> _Task to complete_
The answer is to be an exact copy of the lines below running from the line with "(563, 297) none" down to the line with "(626, 369) // -> (782, 368) none", both ends included, and nothing more.

> _Information provided_
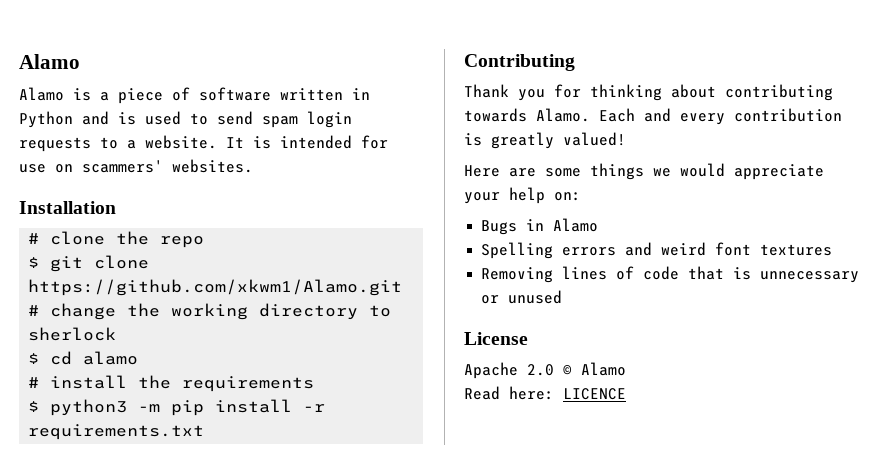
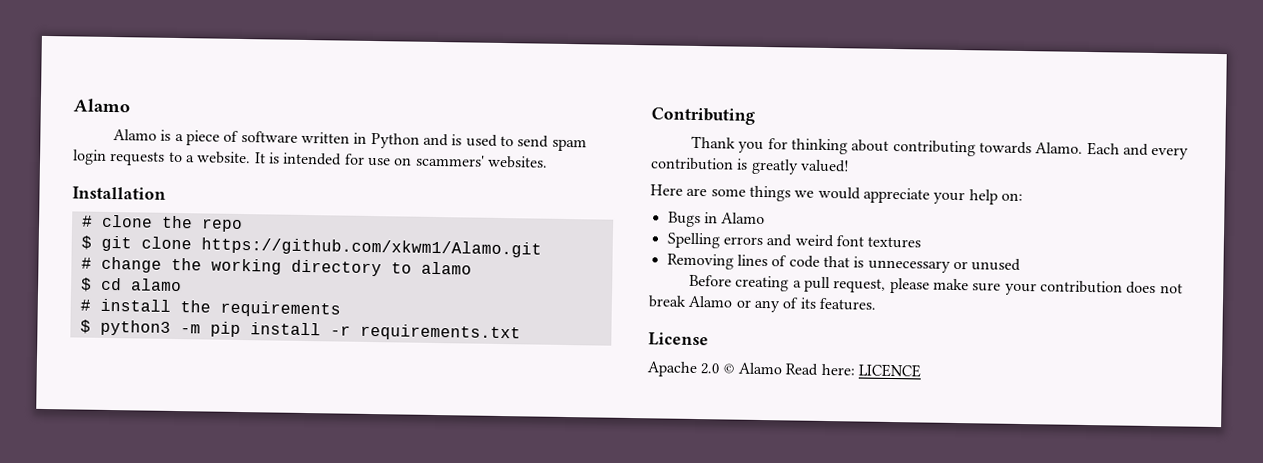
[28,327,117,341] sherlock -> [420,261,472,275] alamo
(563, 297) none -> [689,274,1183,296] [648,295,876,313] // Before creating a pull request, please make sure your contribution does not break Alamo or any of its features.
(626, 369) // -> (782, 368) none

==

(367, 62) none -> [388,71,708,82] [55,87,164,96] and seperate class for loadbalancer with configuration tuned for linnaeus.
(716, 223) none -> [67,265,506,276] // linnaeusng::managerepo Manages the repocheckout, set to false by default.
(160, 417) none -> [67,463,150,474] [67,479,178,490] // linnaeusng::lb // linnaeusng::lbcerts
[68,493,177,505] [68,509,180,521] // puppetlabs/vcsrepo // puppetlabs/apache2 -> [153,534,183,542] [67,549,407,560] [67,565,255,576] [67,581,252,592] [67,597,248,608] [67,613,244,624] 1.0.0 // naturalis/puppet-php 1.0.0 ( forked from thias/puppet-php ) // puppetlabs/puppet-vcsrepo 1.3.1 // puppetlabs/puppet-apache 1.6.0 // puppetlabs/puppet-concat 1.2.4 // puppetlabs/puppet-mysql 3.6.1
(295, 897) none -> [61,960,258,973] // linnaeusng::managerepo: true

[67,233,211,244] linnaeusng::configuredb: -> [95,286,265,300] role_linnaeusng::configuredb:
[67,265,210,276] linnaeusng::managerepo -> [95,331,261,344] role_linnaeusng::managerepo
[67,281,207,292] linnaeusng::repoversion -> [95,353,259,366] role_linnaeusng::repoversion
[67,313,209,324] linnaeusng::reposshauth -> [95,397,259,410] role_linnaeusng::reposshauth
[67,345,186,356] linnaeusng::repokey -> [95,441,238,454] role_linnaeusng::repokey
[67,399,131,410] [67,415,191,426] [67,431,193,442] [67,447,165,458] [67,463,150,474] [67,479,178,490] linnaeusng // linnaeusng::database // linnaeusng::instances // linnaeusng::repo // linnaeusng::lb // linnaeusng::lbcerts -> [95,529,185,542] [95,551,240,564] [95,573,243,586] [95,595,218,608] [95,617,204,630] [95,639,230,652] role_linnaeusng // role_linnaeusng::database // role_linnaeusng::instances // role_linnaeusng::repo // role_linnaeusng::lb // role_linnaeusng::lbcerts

...

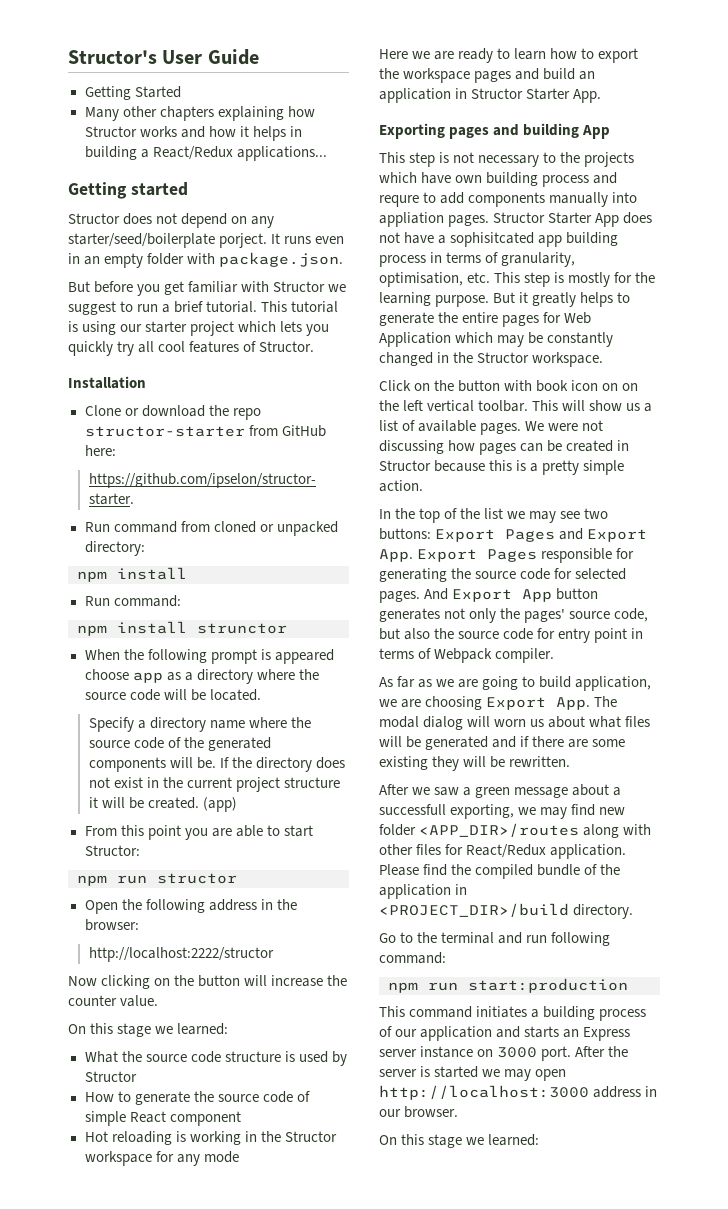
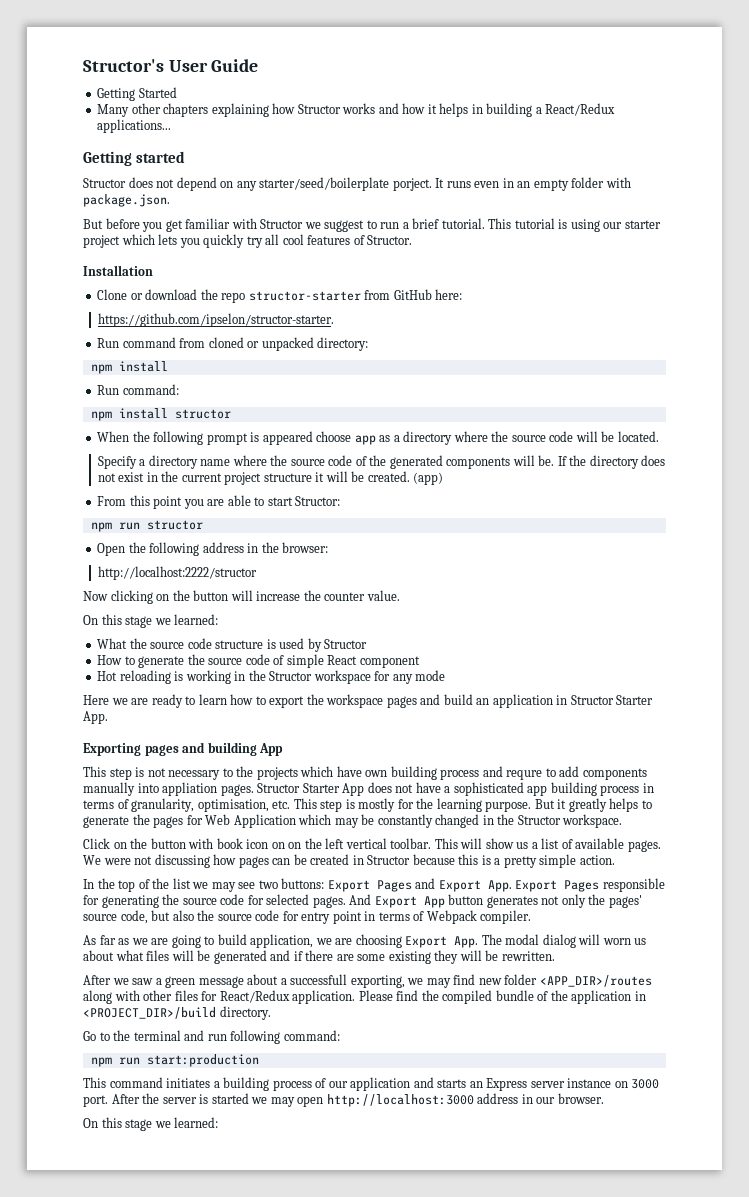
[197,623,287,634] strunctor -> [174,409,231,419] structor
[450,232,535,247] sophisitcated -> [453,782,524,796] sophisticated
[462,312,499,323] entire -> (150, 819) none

> _Result_
(563, 297) none -> [689,274,1183,296] [648,295,876,313] // Before creating a pull request, please make sure your contribution does not break Alamo or any of its features.
(626, 369) // -> (782, 368) none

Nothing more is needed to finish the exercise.